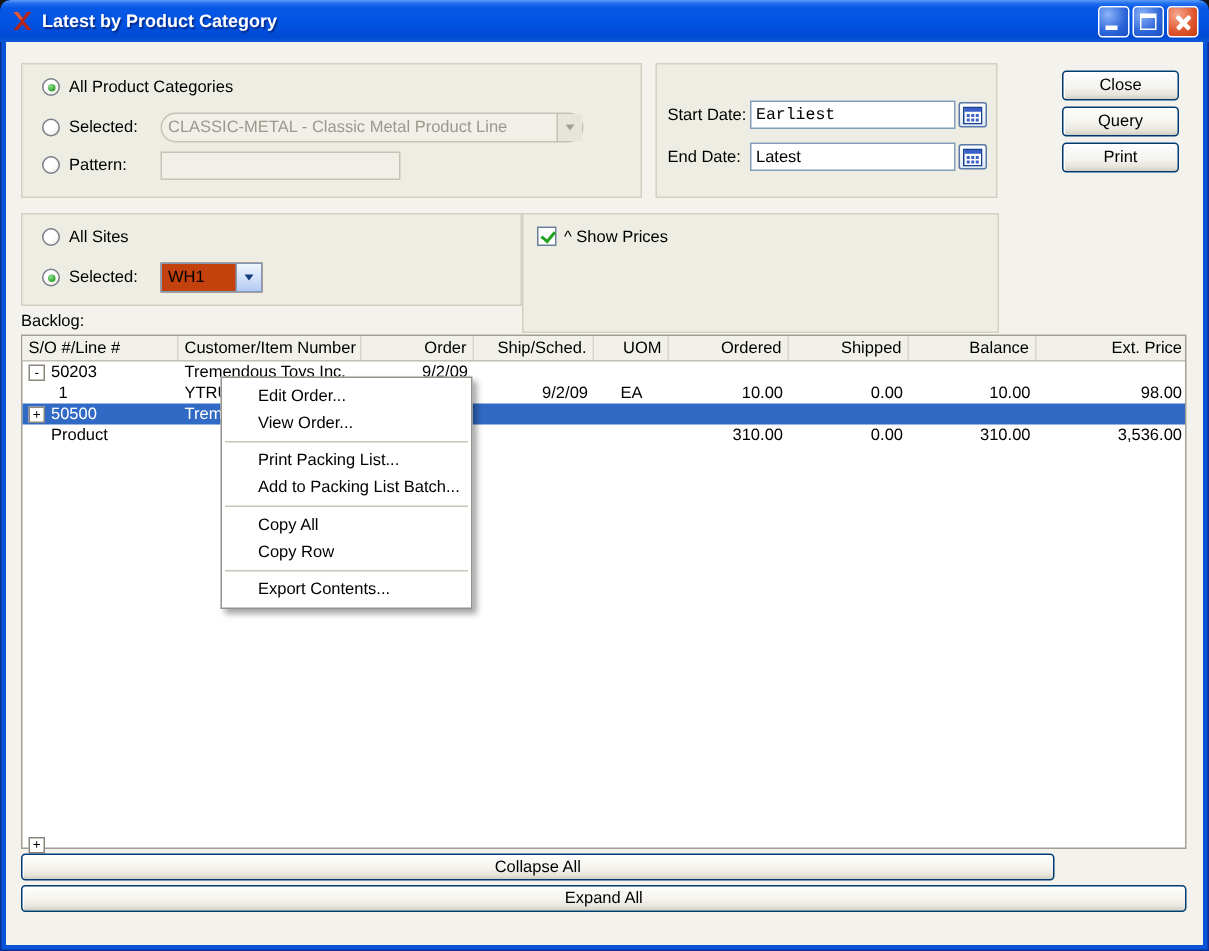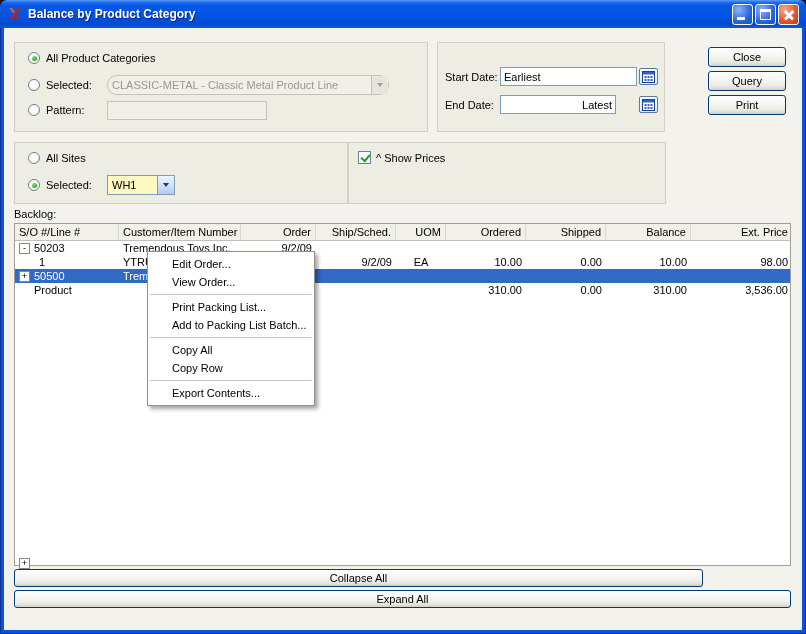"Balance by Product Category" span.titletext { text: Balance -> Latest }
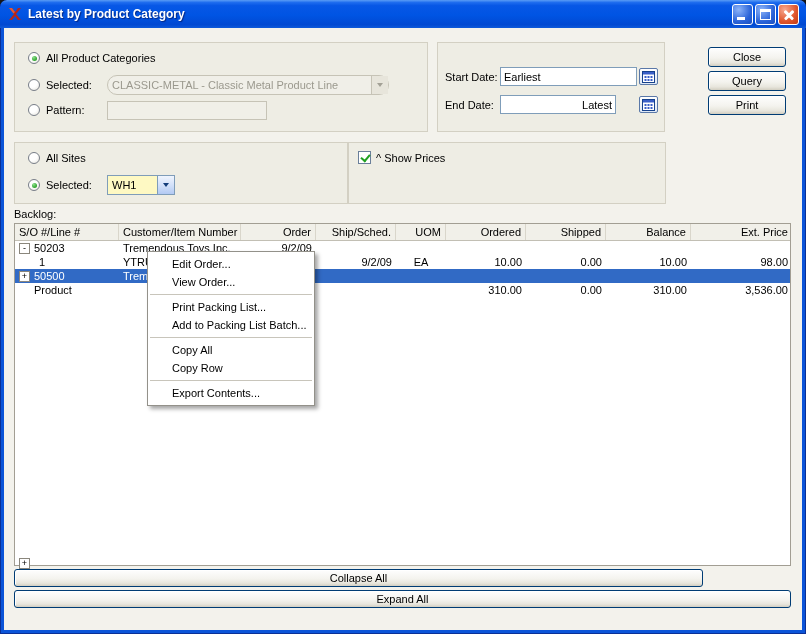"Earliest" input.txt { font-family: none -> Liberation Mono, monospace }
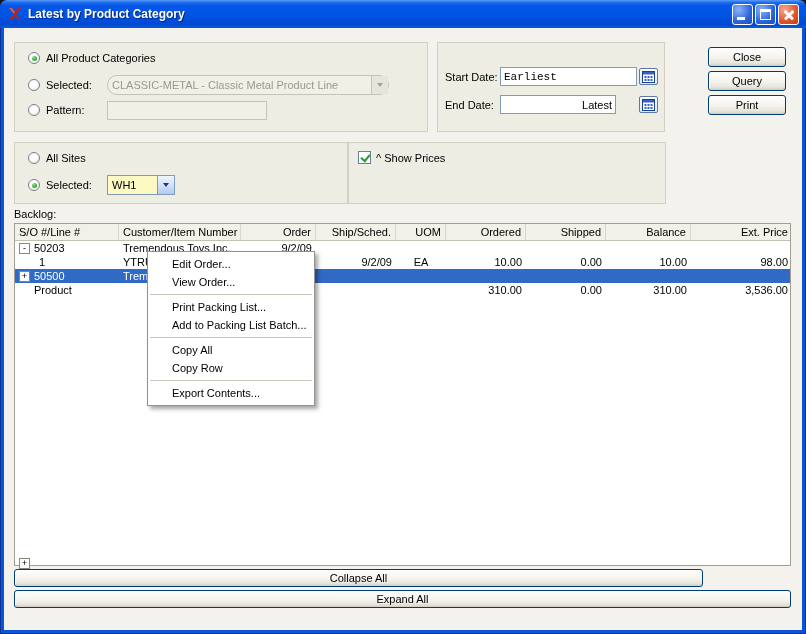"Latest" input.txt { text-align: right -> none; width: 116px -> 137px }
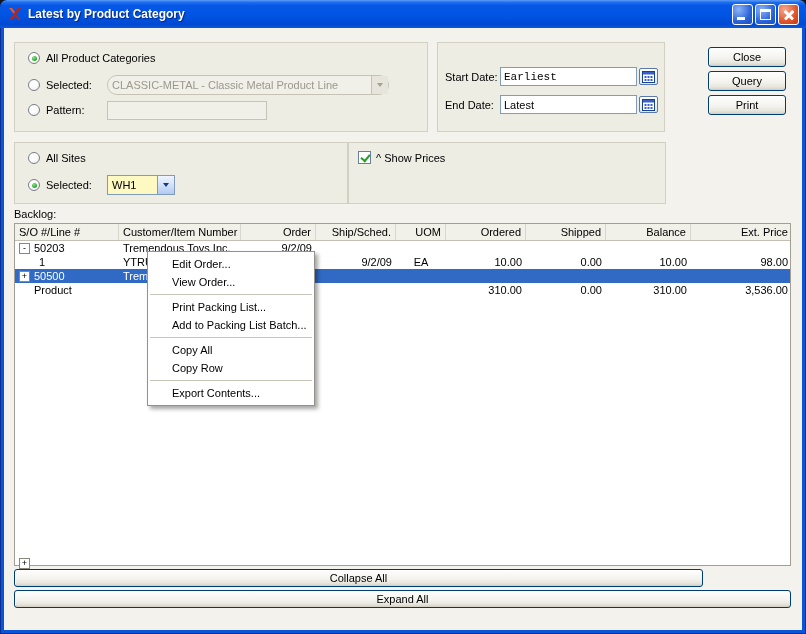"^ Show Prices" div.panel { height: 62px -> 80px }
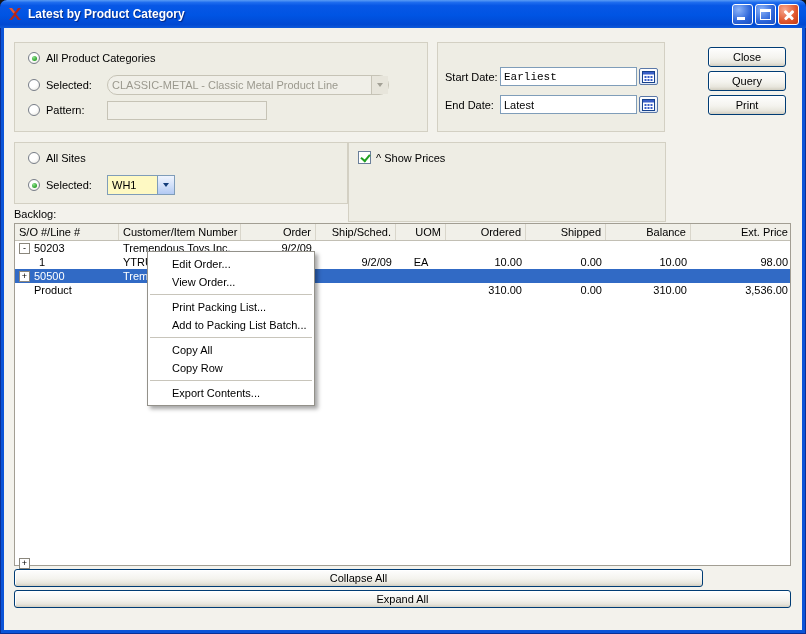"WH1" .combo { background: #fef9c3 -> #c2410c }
########################################
What you will do:
When you output the listing, reproduce it exactly but drop its pictures.

Task solution:
"Balance by Product Category" span.titletext { text: Balance -> Latest }
"Earliest" input.txt { font-family: none -> Liberation Mono, monospace }
"Latest" input.txt { text-align: right -> none; width: 116px -> 137px }
"^ Show Prices" div.panel { height: 62px -> 80px }
"WH1" .combo { background: #fef9c3 -> #c2410c }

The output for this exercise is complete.